DNA was then extracted from cells which had been grown for several generations in a nitrogen-15 medium, followed by two divisions in a nitrogen-14 medium. DNA from these cells was found to consist of equal amounts of two different densities, one corresponding to the intermediate density of DNA of cells grown for only one division in nitrogen-14 medium, the other corresponding to cells grown exclusively in nitrogen-14 medium.
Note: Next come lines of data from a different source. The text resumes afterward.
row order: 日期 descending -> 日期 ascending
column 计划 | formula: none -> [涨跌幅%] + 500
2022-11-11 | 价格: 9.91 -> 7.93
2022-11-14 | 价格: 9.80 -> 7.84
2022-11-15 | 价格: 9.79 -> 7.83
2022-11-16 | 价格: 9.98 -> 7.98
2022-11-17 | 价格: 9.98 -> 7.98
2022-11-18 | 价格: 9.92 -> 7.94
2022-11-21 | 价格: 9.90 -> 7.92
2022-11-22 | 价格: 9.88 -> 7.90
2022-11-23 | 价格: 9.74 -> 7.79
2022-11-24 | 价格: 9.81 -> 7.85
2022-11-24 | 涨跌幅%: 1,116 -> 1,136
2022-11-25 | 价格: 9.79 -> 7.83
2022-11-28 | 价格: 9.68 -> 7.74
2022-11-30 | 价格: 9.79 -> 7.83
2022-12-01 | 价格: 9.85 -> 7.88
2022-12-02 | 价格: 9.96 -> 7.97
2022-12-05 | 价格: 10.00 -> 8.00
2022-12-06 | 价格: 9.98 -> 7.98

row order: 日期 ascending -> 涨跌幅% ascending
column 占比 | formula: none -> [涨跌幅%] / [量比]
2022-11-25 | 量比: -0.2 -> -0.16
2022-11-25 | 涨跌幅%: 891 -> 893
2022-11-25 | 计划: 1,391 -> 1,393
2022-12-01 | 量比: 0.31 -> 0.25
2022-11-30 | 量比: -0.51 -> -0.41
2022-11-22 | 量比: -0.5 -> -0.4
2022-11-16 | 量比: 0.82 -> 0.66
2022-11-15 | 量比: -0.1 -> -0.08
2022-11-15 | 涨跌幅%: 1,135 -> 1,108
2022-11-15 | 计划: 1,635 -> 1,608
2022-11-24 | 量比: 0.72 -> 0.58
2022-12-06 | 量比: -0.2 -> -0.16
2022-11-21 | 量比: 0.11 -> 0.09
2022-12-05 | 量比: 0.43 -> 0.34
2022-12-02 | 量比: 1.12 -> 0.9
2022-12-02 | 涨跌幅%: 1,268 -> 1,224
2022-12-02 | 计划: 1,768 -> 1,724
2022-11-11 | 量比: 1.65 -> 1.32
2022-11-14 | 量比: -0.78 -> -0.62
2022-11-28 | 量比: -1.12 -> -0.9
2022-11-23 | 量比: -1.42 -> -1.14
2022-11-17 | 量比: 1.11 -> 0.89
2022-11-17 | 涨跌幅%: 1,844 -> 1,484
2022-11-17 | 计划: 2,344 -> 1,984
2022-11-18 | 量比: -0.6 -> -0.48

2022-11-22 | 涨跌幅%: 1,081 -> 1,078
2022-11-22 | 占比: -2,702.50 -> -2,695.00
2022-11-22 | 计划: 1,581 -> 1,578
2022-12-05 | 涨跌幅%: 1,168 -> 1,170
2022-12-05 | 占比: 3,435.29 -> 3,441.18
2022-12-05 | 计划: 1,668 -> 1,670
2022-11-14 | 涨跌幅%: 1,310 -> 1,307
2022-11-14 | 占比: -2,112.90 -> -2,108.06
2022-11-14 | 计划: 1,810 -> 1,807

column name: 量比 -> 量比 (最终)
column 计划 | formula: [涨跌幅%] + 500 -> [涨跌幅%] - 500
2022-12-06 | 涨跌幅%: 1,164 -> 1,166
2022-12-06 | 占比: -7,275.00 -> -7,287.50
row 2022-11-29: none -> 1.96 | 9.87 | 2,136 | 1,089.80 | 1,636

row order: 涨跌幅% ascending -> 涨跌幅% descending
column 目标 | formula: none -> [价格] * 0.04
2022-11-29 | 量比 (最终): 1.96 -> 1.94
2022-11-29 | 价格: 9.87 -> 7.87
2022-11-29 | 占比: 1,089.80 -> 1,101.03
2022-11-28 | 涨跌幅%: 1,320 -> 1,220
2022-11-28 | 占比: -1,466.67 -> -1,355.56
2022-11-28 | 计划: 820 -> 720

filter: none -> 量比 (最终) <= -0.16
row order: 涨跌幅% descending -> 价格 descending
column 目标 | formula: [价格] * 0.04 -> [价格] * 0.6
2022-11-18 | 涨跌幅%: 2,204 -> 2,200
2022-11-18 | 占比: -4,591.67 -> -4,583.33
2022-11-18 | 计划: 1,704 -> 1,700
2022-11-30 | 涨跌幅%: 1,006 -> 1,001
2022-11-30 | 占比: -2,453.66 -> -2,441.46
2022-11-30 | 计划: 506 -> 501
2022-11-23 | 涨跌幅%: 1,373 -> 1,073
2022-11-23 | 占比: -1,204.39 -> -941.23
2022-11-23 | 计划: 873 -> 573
This was inconsistent with dispersive replication, which would have resulted in a single density, lower than the intermediate density of the one-generation cells, but still higher than cells grown only in nitrogen-14 DNA medium, as the original nitrogen-15 DNA would have been split evenly among all DNA strands. The result was consistent with semiconservative replication, in that half of the second-generation cells would have one strand of the original nitrogen-15 DNA along with one of nitrogen-14 DNA, accounting for the DNA of intermediate density, while the DNA in the other half of the cells would consist entirely of nitrogen-14 DNA, one synthesized in the first division, and the other in the second division.